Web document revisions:
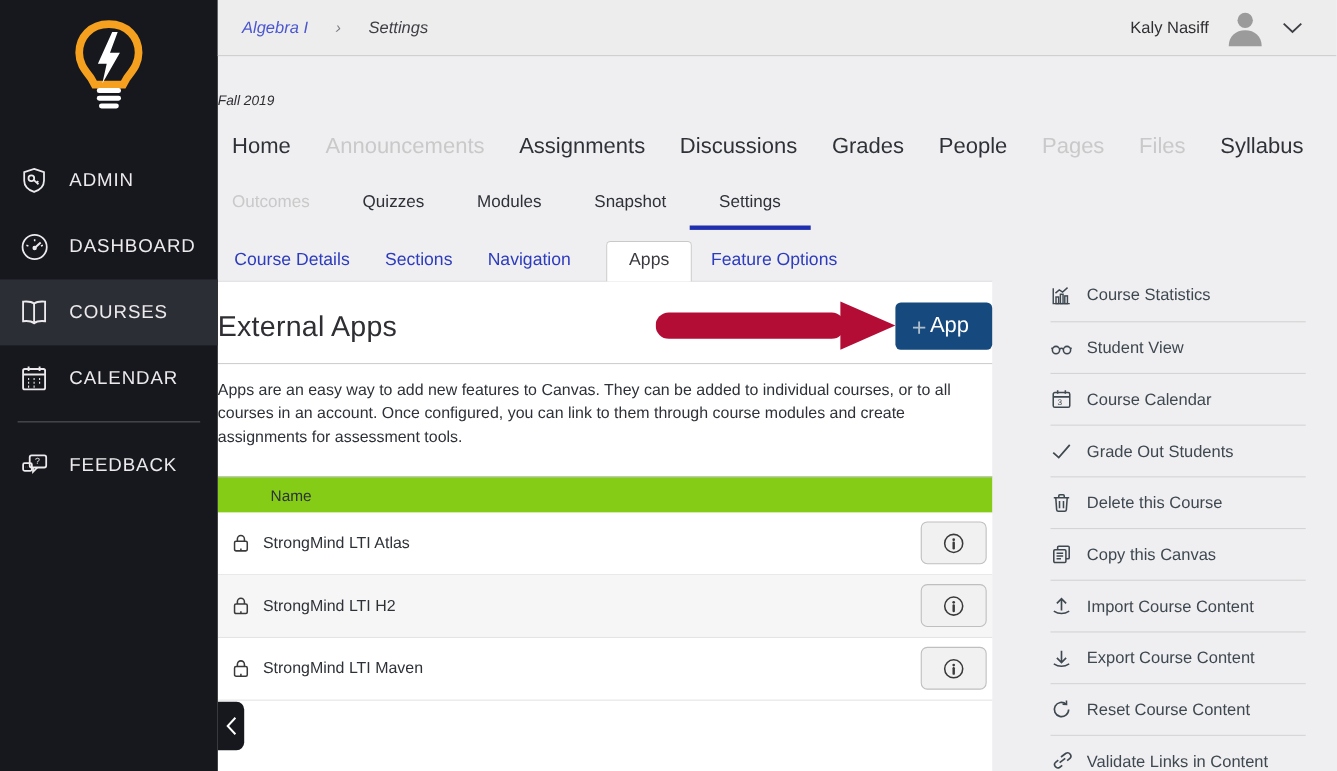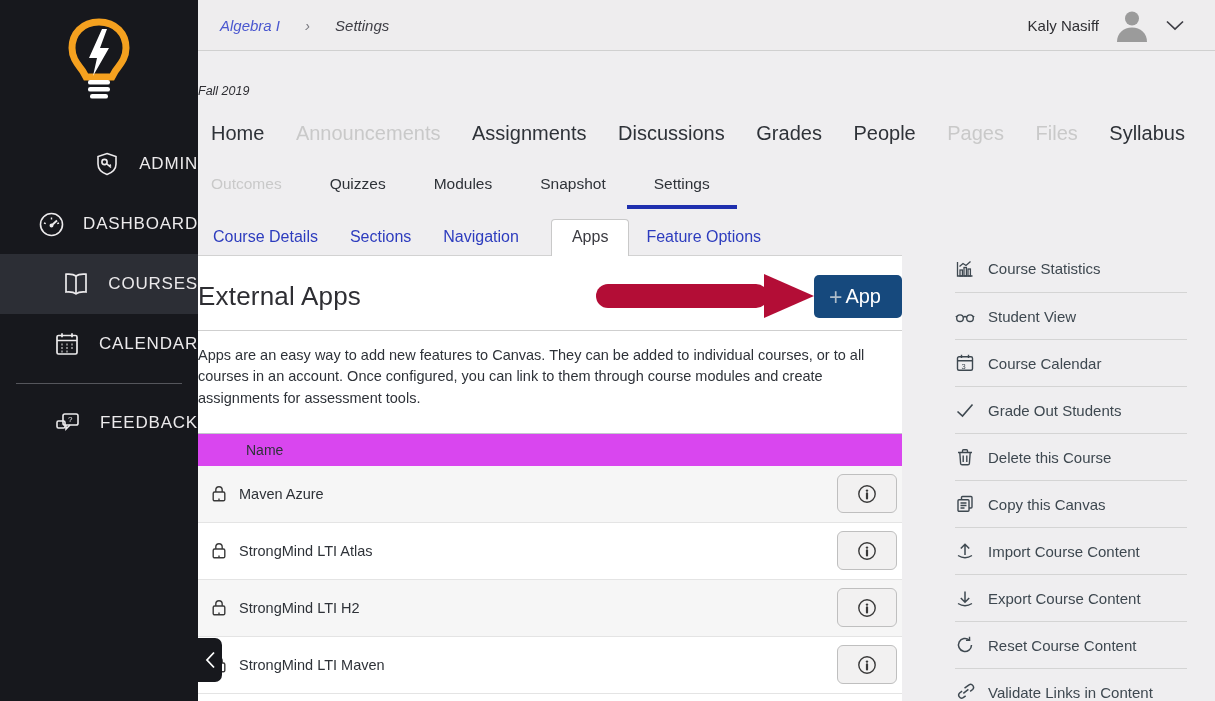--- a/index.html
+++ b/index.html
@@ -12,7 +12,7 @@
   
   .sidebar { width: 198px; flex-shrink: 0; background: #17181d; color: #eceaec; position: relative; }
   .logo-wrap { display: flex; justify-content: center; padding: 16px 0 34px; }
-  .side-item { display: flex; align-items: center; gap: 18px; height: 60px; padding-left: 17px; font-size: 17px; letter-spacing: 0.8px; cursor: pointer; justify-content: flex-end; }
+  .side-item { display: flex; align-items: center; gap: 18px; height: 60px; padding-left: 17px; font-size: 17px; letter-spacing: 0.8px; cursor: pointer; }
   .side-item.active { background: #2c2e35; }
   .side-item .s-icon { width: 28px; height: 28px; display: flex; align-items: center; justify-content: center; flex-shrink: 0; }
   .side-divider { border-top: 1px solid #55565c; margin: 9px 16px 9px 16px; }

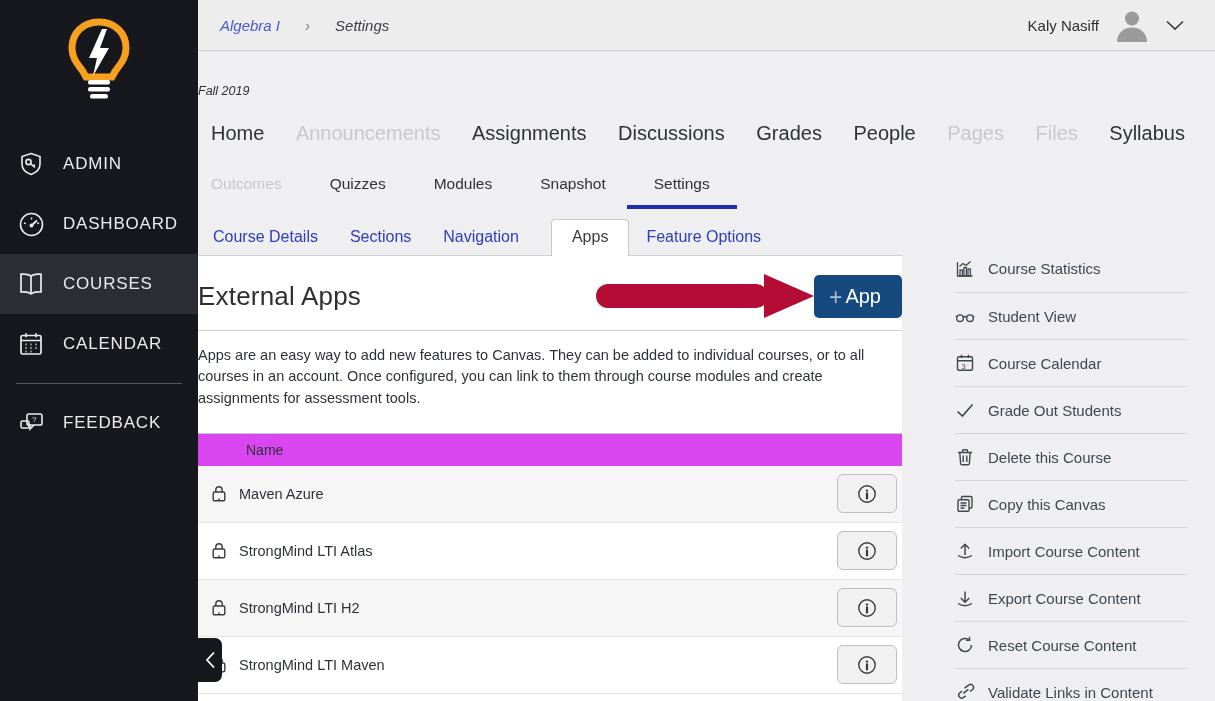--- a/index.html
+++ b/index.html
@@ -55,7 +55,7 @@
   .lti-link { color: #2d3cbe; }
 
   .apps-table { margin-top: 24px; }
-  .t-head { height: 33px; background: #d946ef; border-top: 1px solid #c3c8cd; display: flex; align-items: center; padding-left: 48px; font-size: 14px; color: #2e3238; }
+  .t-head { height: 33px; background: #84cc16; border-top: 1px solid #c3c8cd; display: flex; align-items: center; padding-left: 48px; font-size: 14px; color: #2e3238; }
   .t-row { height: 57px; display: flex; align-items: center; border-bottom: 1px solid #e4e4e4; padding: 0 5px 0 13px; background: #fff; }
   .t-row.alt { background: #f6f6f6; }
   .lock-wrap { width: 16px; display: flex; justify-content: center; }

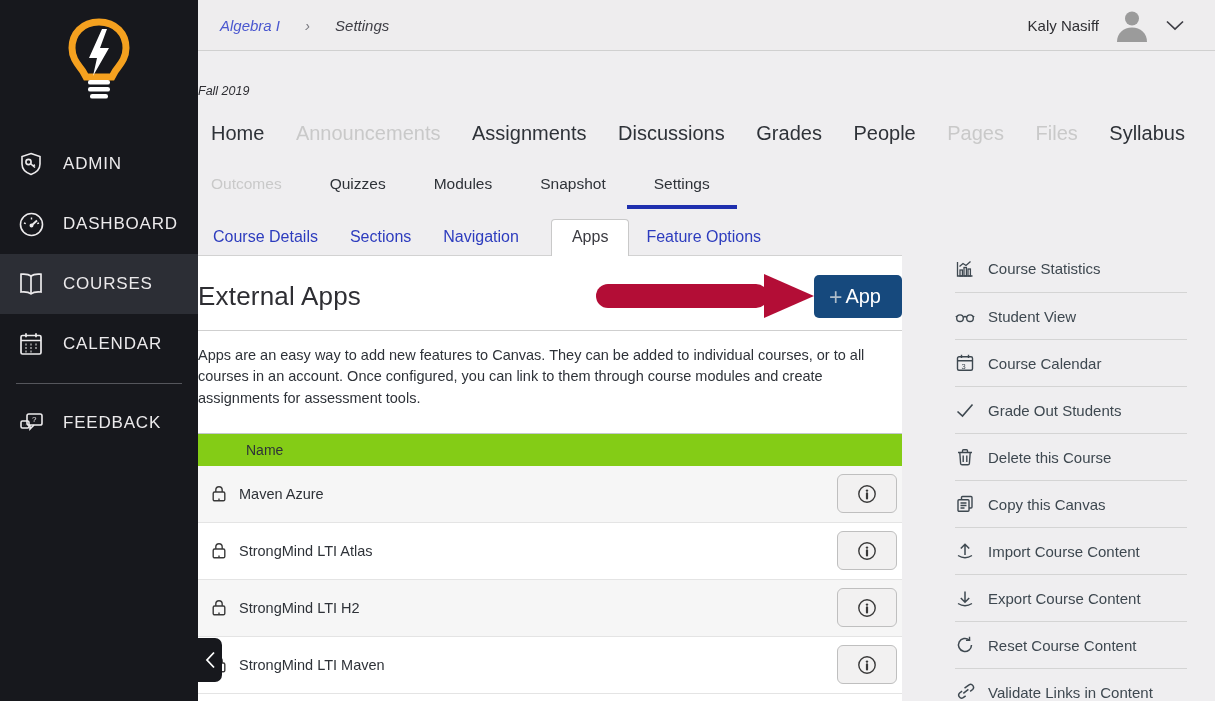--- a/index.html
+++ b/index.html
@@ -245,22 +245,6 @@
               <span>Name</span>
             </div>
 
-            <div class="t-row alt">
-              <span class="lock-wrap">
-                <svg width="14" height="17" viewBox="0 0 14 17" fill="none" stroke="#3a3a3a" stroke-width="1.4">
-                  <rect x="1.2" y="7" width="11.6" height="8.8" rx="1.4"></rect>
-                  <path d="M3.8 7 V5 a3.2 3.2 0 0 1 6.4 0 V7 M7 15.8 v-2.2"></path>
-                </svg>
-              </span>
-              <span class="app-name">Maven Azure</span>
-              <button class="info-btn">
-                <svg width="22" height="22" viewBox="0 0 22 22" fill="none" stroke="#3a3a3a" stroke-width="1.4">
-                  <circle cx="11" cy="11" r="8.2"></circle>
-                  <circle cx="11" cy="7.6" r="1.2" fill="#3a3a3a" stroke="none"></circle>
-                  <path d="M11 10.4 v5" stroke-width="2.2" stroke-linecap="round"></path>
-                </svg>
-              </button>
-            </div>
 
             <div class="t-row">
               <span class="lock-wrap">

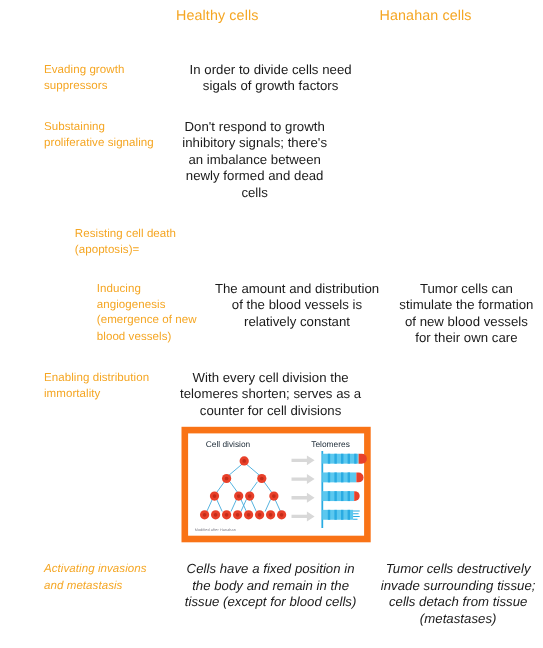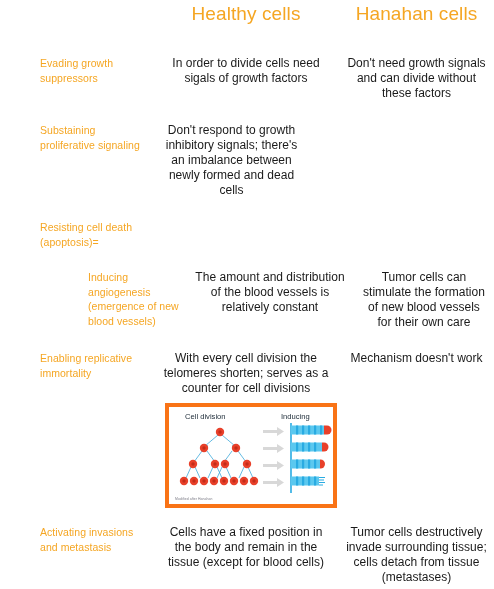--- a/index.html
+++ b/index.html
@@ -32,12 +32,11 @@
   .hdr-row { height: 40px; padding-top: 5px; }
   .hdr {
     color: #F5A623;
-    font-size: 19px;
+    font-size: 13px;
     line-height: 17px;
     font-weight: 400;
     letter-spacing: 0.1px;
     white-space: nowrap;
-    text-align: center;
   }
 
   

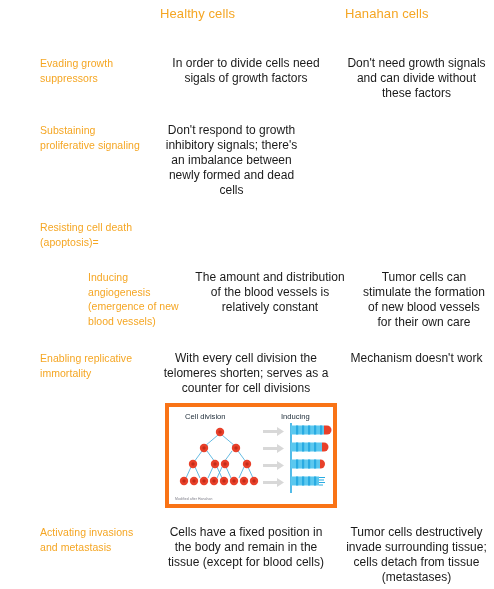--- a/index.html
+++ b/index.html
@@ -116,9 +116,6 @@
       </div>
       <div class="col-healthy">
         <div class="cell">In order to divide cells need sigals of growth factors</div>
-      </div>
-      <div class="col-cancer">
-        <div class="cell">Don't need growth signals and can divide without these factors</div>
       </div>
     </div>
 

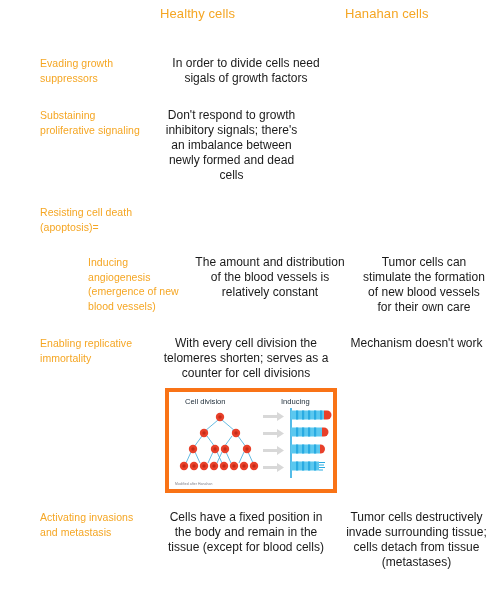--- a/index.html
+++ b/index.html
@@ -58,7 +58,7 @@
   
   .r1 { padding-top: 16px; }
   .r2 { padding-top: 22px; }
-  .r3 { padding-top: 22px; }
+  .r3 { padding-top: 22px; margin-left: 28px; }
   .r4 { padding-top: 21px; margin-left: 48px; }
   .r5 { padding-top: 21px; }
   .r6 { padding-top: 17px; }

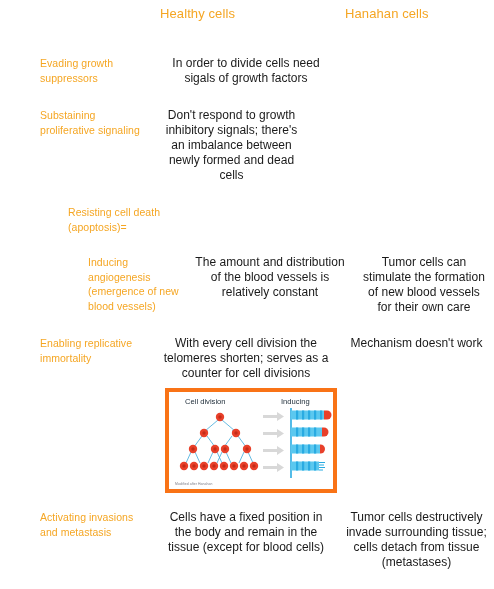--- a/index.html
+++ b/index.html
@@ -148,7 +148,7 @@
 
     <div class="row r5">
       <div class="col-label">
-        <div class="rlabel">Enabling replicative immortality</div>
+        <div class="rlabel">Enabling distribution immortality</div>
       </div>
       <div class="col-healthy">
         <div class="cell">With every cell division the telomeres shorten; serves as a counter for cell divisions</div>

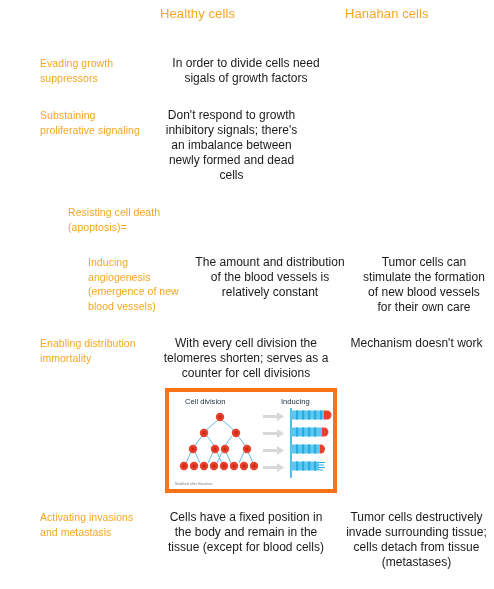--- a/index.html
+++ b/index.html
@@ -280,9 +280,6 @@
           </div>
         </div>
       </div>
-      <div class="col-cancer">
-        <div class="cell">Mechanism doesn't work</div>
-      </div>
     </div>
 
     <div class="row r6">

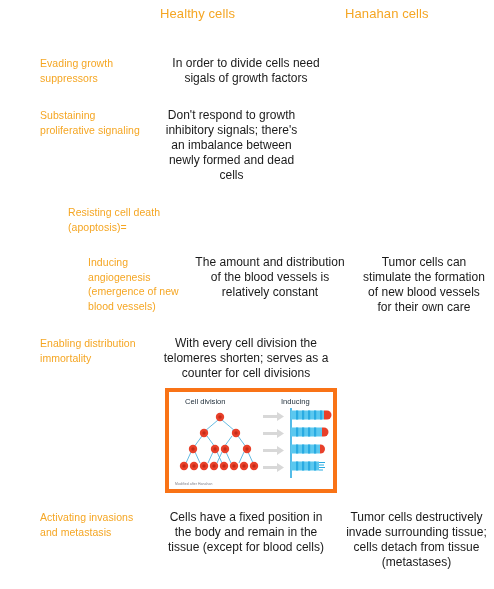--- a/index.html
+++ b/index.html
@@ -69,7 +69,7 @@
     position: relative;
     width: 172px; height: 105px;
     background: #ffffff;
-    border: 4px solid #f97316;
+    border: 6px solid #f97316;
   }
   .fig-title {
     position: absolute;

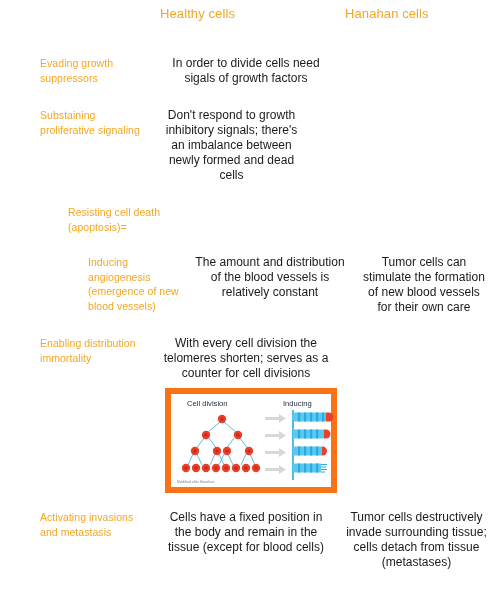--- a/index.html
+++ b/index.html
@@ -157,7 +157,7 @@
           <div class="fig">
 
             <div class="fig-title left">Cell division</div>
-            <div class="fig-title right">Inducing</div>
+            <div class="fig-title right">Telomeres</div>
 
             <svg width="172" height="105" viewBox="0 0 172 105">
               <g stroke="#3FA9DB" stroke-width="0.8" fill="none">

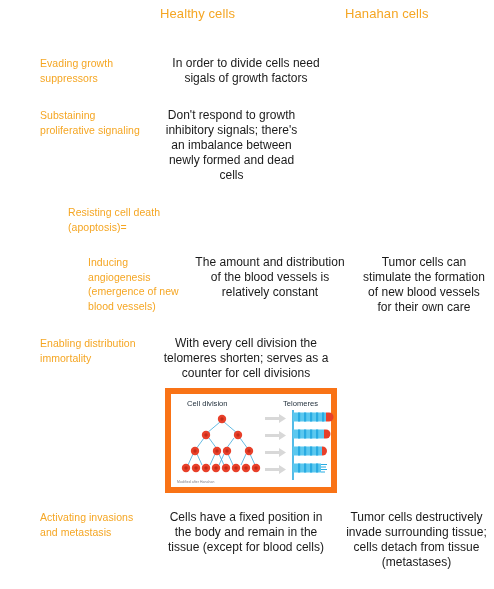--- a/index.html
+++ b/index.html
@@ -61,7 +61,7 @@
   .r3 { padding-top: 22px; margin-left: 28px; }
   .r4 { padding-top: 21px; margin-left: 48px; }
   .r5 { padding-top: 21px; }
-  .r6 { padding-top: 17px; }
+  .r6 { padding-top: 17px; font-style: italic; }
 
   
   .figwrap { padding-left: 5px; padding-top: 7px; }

WHAT YOU ARE ASKED TO DO: Omit every picture, then repeat the remaining data exactly as it appears above.

RESPONSE TO THIS EXERCISE:
--- a/index.html
+++ b/index.html
@@ -12,7 +12,7 @@
   
   .sidebar { width: 198px; flex-shrink: 0; background: #17181d; color: #eceaec; position: relative; }
   .logo-wrap { display: flex; justify-content: center; padding: 16px 0 34px; }
-  .side-item { display: flex; align-items: center; gap: 18px; height: 60px; padding-left: 17px; font-size: 17px; letter-spacing: 0.8px; cursor: pointer; justify-content: flex-end; }
+  .side-item { display: flex; align-items: center; gap: 18px; height: 60px; padding-left: 17px; font-size: 17px; letter-spacing: 0.8px; cursor: pointer; }
   .side-item.active { background: #2c2e35; }
   .side-item .s-icon { width: 28px; height: 28px; display: flex; align-items: center; justify-content: center; flex-shrink: 0; }
   .side-divider { border-top: 1px solid #55565c; margin: 9px 16px 9px 16px; }

--- a/index.html
+++ b/index.html
@@ -55,7 +55,7 @@
   .lti-link { color: #2d3cbe; }
 
   .apps-table { margin-top: 24px; }
-  .t-head { height: 33px; background: #d946ef; border-top: 1px solid #c3c8cd; display: flex; align-items: center; padding-left: 48px; font-size: 14px; color: #2e3238; }
+  .t-head { height: 33px; background: #84cc16; border-top: 1px solid #c3c8cd; display: flex; align-items: center; padding-left: 48px; font-size: 14px; color: #2e3238; }
   .t-row { height: 57px; display: flex; align-items: center; border-bottom: 1px solid #e4e4e4; padding: 0 5px 0 13px; background: #fff; }
   .t-row.alt { background: #f6f6f6; }
   .lock-wrap { width: 16px; display: flex; justify-content: center; }

--- a/index.html
+++ b/index.html
@@ -245,22 +245,6 @@
               <span>Name</span>
             </div>
 
-            <div class="t-row alt">
-              <span class="lock-wrap">
-                <svg width="14" height="17" viewBox="0 0 14 17" fill="none" stroke="#3a3a3a" stroke-width="1.4">
-                  <rect x="1.2" y="7" width="11.6" height="8.8" rx="1.4"></rect>
-                  <path d="M3.8 7 V5 a3.2 3.2 0 0 1 6.4 0 V7 M7 15.8 v-2.2"></path>
-                </svg>
-              </span>
-              <span class="app-name">Maven Azure</span>
-              <button class="info-btn">
-                <svg width="22" height="22" viewBox="0 0 22 22" fill="none" stroke="#3a3a3a" stroke-width="1.4">
-                  <circle cx="11" cy="11" r="8.2"></circle>
-                  <circle cx="11" cy="7.6" r="1.2" fill="#3a3a3a" stroke="none"></circle>
-                  <path d="M11 10.4 v5" stroke-width="2.2" stroke-linecap="round"></path>
-                </svg>
-              </button>
-            </div>
 
             <div class="t-row">
               <span class="lock-wrap">

--- a/index.html
+++ b/index.html
@@ -32,12 +32,11 @@
   .hdr-row { height: 40px; padding-top: 5px; }
   .hdr {
     color: #F5A623;
-    font-size: 19px;
+    font-size: 13px;
     line-height: 17px;
     font-weight: 400;
     letter-spacing: 0.1px;
     white-space: nowrap;
-    text-align: center;
   }
 
   

--- a/index.html
+++ b/index.html
@@ -116,9 +116,6 @@
       </div>
       <div class="col-healthy">
         <div class="cell">In order to divide cells need sigals of growth factors</div>
-      </div>
-      <div class="col-cancer">
-        <div class="cell">Don't need growth signals and can divide without these factors</div>
       </div>
     </div>
 

--- a/index.html
+++ b/index.html
@@ -58,7 +58,7 @@
   
   .r1 { padding-top: 16px; }
   .r2 { padding-top: 22px; }
-  .r3 { padding-top: 22px; }
+  .r3 { padding-top: 22px; margin-left: 28px; }
   .r4 { padding-top: 21px; margin-left: 48px; }
   .r5 { padding-top: 21px; }
   .r6 { padding-top: 17px; }

--- a/index.html
+++ b/index.html
@@ -148,7 +148,7 @@
 
     <div class="row r5">
       <div class="col-label">
-        <div class="rlabel">Enabling replicative immortality</div>
+        <div class="rlabel">Enabling distribution immortality</div>
       </div>
       <div class="col-healthy">
         <div class="cell">With every cell division the telomeres shorten; serves as a counter for cell divisions</div>

--- a/index.html
+++ b/index.html
@@ -280,9 +280,6 @@
           </div>
         </div>
       </div>
-      <div class="col-cancer">
-        <div class="cell">Mechanism doesn't work</div>
-      </div>
     </div>
 
     <div class="row r6">

--- a/index.html
+++ b/index.html
@@ -69,7 +69,7 @@
     position: relative;
     width: 172px; height: 105px;
     background: #ffffff;
-    border: 4px solid #f97316;
+    border: 6px solid #f97316;
   }
   .fig-title {
     position: absolute;

--- a/index.html
+++ b/index.html
@@ -157,7 +157,7 @@
           <div class="fig">
 
             <div class="fig-title left">Cell division</div>
-            <div class="fig-title right">Inducing</div>
+            <div class="fig-title right">Telomeres</div>
 
             <svg width="172" height="105" viewBox="0 0 172 105">
               <g stroke="#3FA9DB" stroke-width="0.8" fill="none">

--- a/index.html
+++ b/index.html
@@ -61,7 +61,7 @@
   .r3 { padding-top: 22px; margin-left: 28px; }
   .r4 { padding-top: 21px; margin-left: 48px; }
   .r5 { padding-top: 21px; }
-  .r6 { padding-top: 17px; }
+  .r6 { padding-top: 17px; font-style: italic; }
 
   
   .figwrap { padding-left: 5px; padding-top: 7px; }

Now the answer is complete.